Other biennial photographers reflect and represent the tradition of Lithuanian photographic storytelling. Artists echo this tradition in their own way, they imitate it and critically re-evaluate it. The leading figure of this flagship is Vytautas Magnus University professor Romualdas Požerskis. R. Požerskis is participating in the biennial together with his daughter Monika Požerskytė. The exhibition features photographs that captured moments from the world-famous festival Burning Man (USA). The image collection combines the already classical R. Požerskis artistic expression determining the lyrical mood and the reportage-like attention to the photographed subject. He is no stranger to instant sighting of details and fast reaction to an event.

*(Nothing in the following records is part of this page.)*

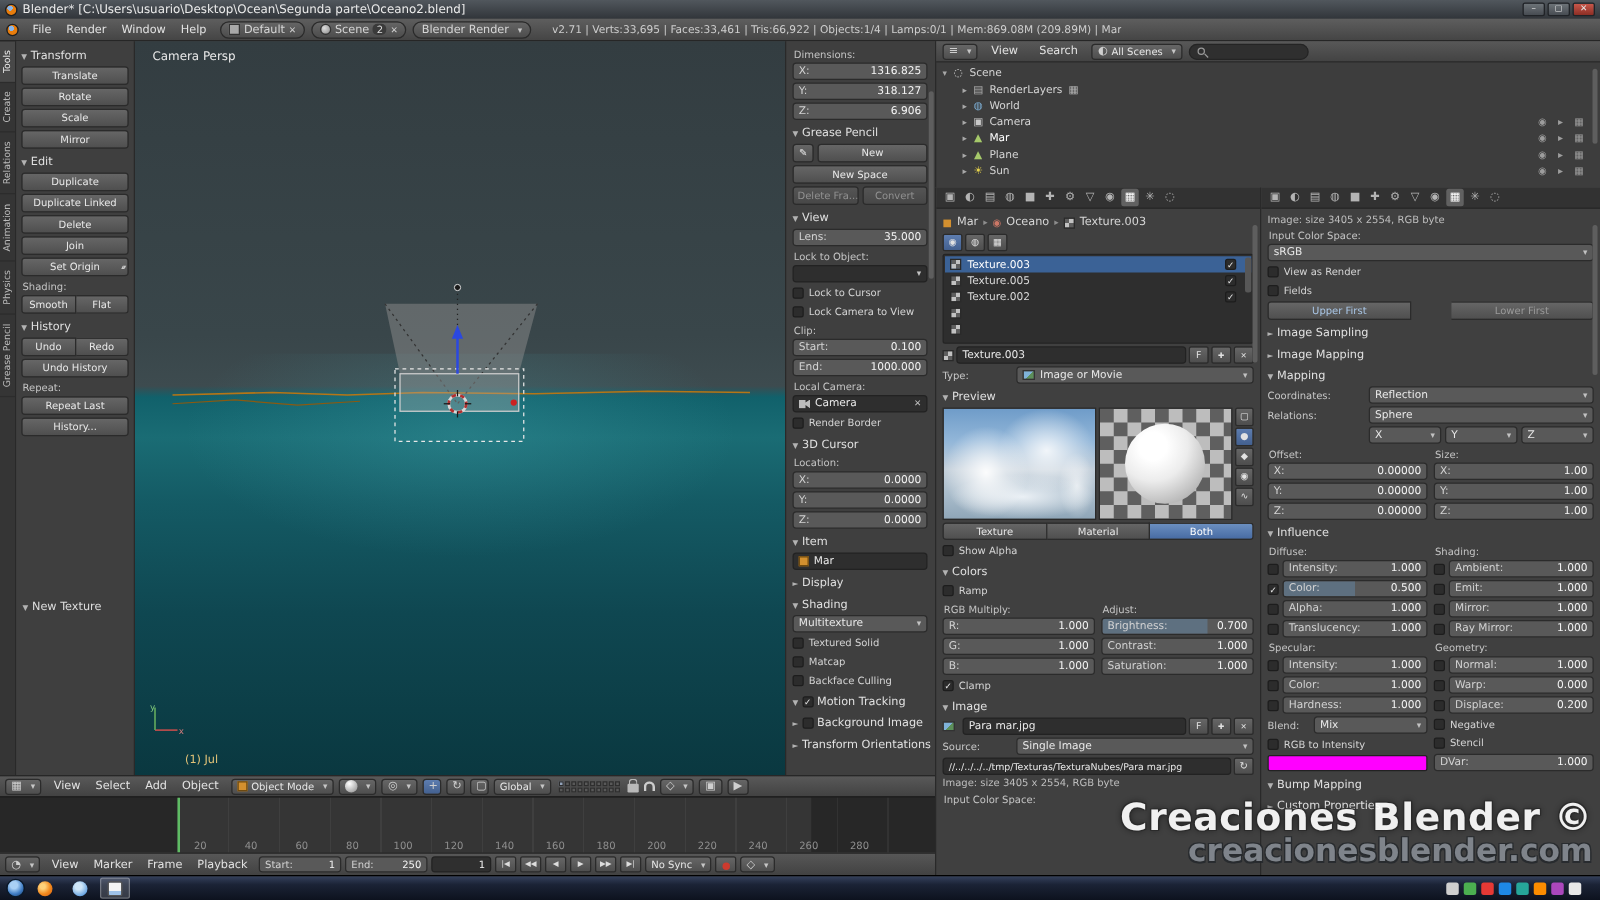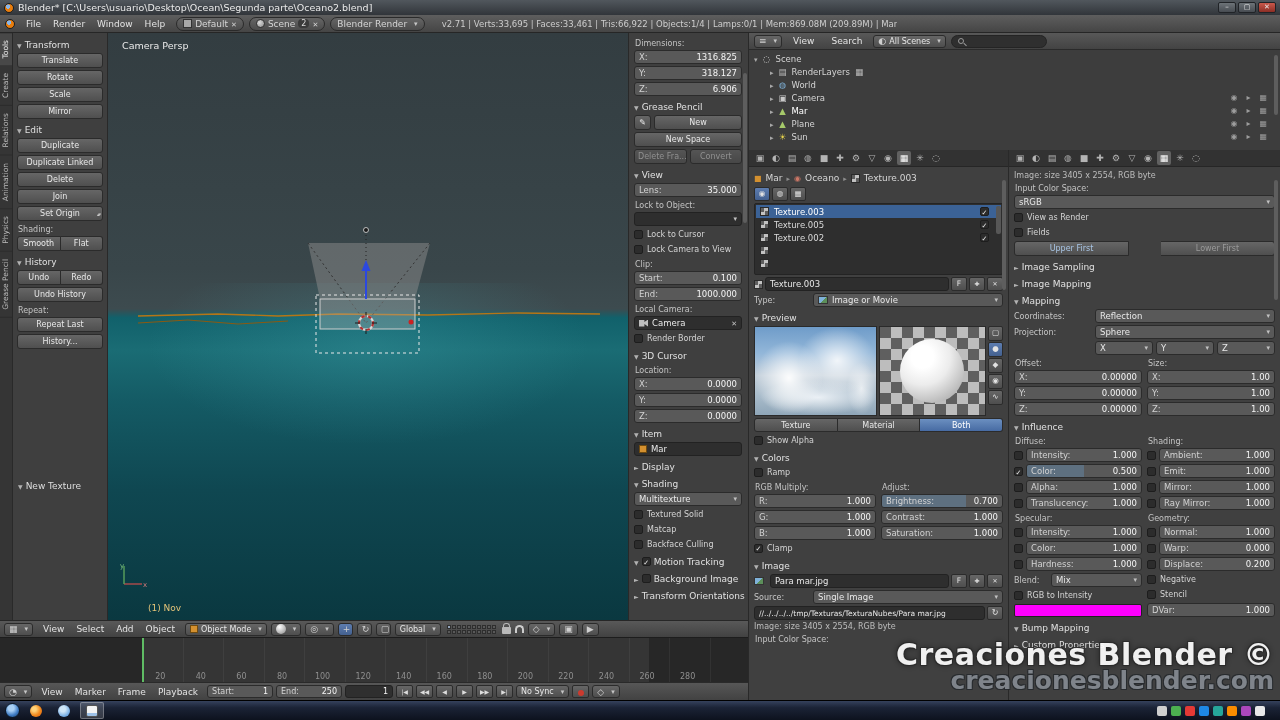--- a/index.html
+++ b/index.html
@@ -981,7 +981,7 @@
         </div>
       </div>
       <div class="rowline">
-        <span class="rlabel">Projection:</span>
+        <span class="rlabel">Relations:</span>
         <div class="field dd">
           <span class="val-left">Sphere</span>
         </div>

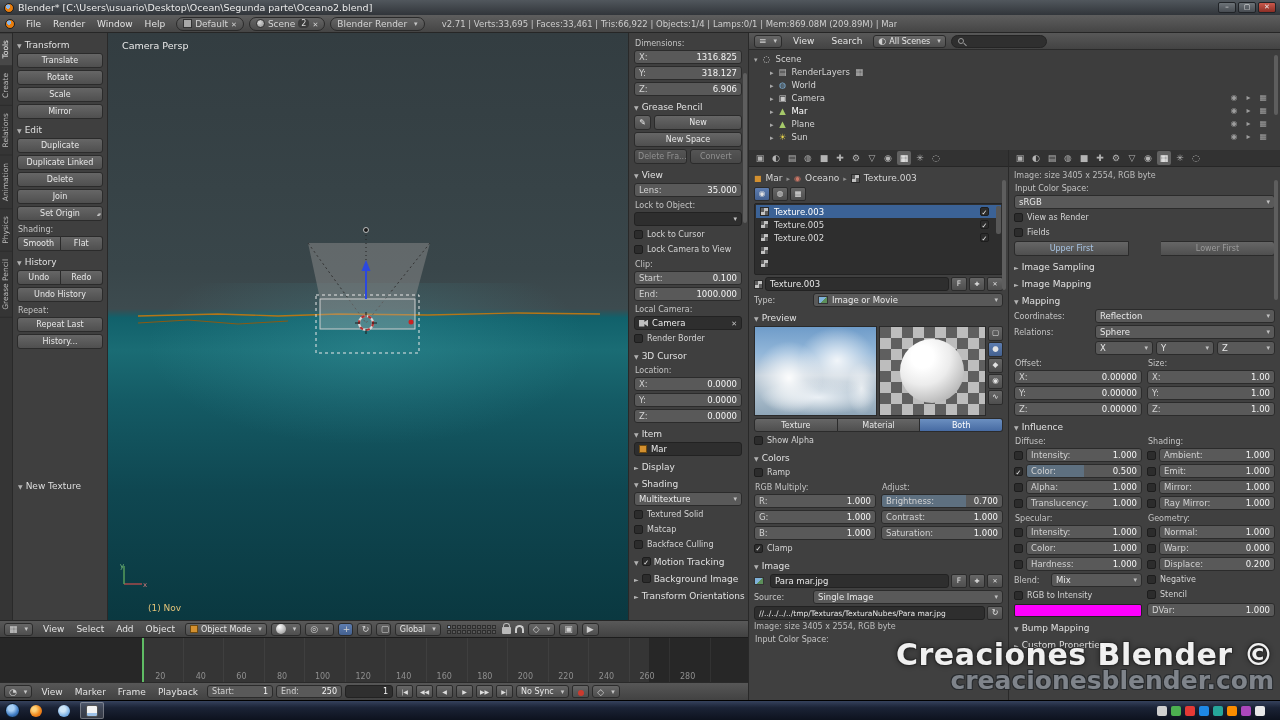--- a/index.html
+++ b/index.html
@@ -364,7 +364,7 @@
       <circle cx="303" cy="289" r="2.5" fill="#cc2222"></circle>
     </svg>
     <span class="vp-label">Camera Persp</span>
-    <span class="vp-obj">(1) Nov</span>
+    <span class="vp-obj">(1) Jul</span>
     <svg class="vp-axis" width="30" height="30">
       <line x1="6" y1="24" x2="24" y2="24" stroke="#b24b4b" stroke-width="1.4"></line>
       <line x1="6" y1="24" x2="6" y2="6" stroke="#5ca35c" stroke-width="1.4"></line>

R. Penkauskas' works exhibited in Germany force me to reflect on the specifics of archeological work. Collecting objects from different times that represent different stories and composing them in one photograph author creates an impression that he (i.e. photographer) plays the role of an archeologist.

In conclusion of this brief analysis of the Biennial, I would like to hope that the idea of Lithuanian photo biennial, successfully realized in Germany, would expand more in the future, for example, that it would be possible to present Lithuanian art of photography in different European countries in every few years. Participation in such biennial is very valuable to the artists.